Despite repeated denials by both China and the United States that the two countries are involved in a trade war, rhetoric and tensions have been increasing in recent months.
Earlier today a WTO panel ruled that China has violated international trade agreements by imposing antidumping duties of up to 65% on electrical steel imports from the U.S. Now U.S. trade officials are considering additional actions to curtail what it considers unfair trade practices by Beijing.
The U.S. auto industry, along with lawmakers from both sides of the aisle, has called for restrictions on Chinese auto parts. Earlier this year, the United Steelworkers union and other groups began calling on the Obama administration to file a case with the WTO, or launch a Commerce Department investigation aimed at curtailing what it characterized as a flood of cheap Chinese auto parts.
The U.S. Trade Representative’s general counsel Tim Reif said, “We are looking at a variety of issues in the bilateral relationship, including, I would say, in the auto sector.”
In a letter to the Obama administration, 188 members of Congress accused Beijing of employing a “vast array of policies” that artificially reduce the price of Chinese auto parts and give producers in that country an unfair trade advantage that is harming U.S. producers which account for about three quarters of the jobs in the automotive sector.
When asked by reporters about the requests from the Steelworkers union and Congressional members, Reif said, “As we look at these matters, we cannot talk a lot about them, but we are certainly looking at that.
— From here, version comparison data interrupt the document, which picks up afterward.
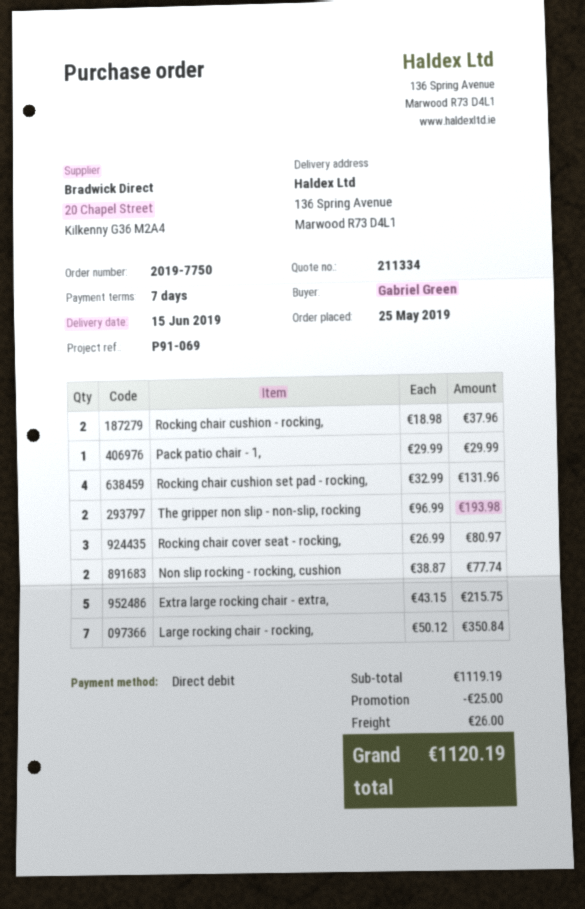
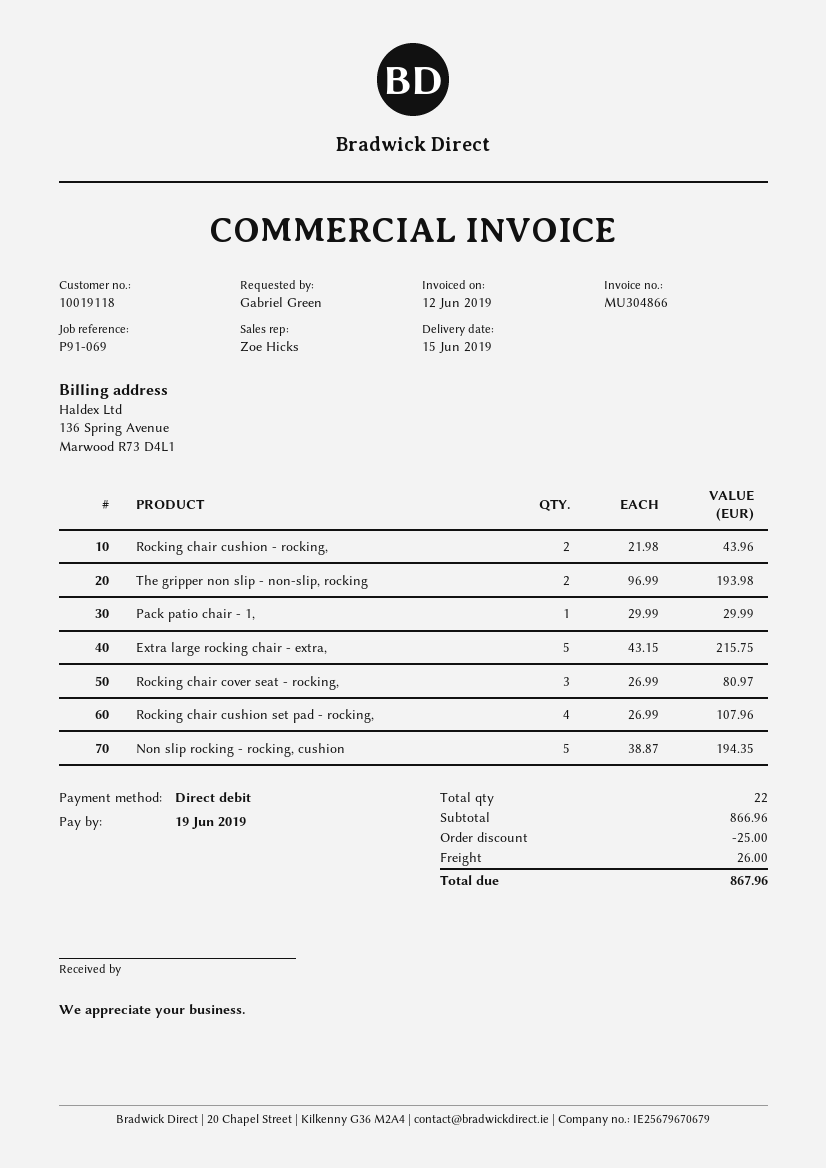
Rocking chair cushion - rocking,: 2 x 18.98 = 37.96 -> 2 x 21.98 = 43.96
Rocking chair cushion set pad - rocking,: 4 x 32.99 = 131.96 -> 4 x 26.99 = 107.96
Non slip rocking - rocking, cushion: 2 x 38.87 = 77.74 -> 5 x 38.87 = 194.35
Large rocking chair - rocking,: 7 x 50.12 = 350.84 -> none
subtotal: 1119.19 -> 866.96
total: 1120.19 -> 867.96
We are looking at matters that involve automobiles as well.”
He was also careful to mention that any actions taken by the U.S. Trade Representative would be the result of a “careful examination of the facts” and not political pressure brought on by the upcoming presidential election.
“As you know,” said Reif, “these cases involve easily months, oftentimes years of preparation. So when you see us file a request for (WTO) consultations, that is not something we ginned up in the last week or two, or month or two.”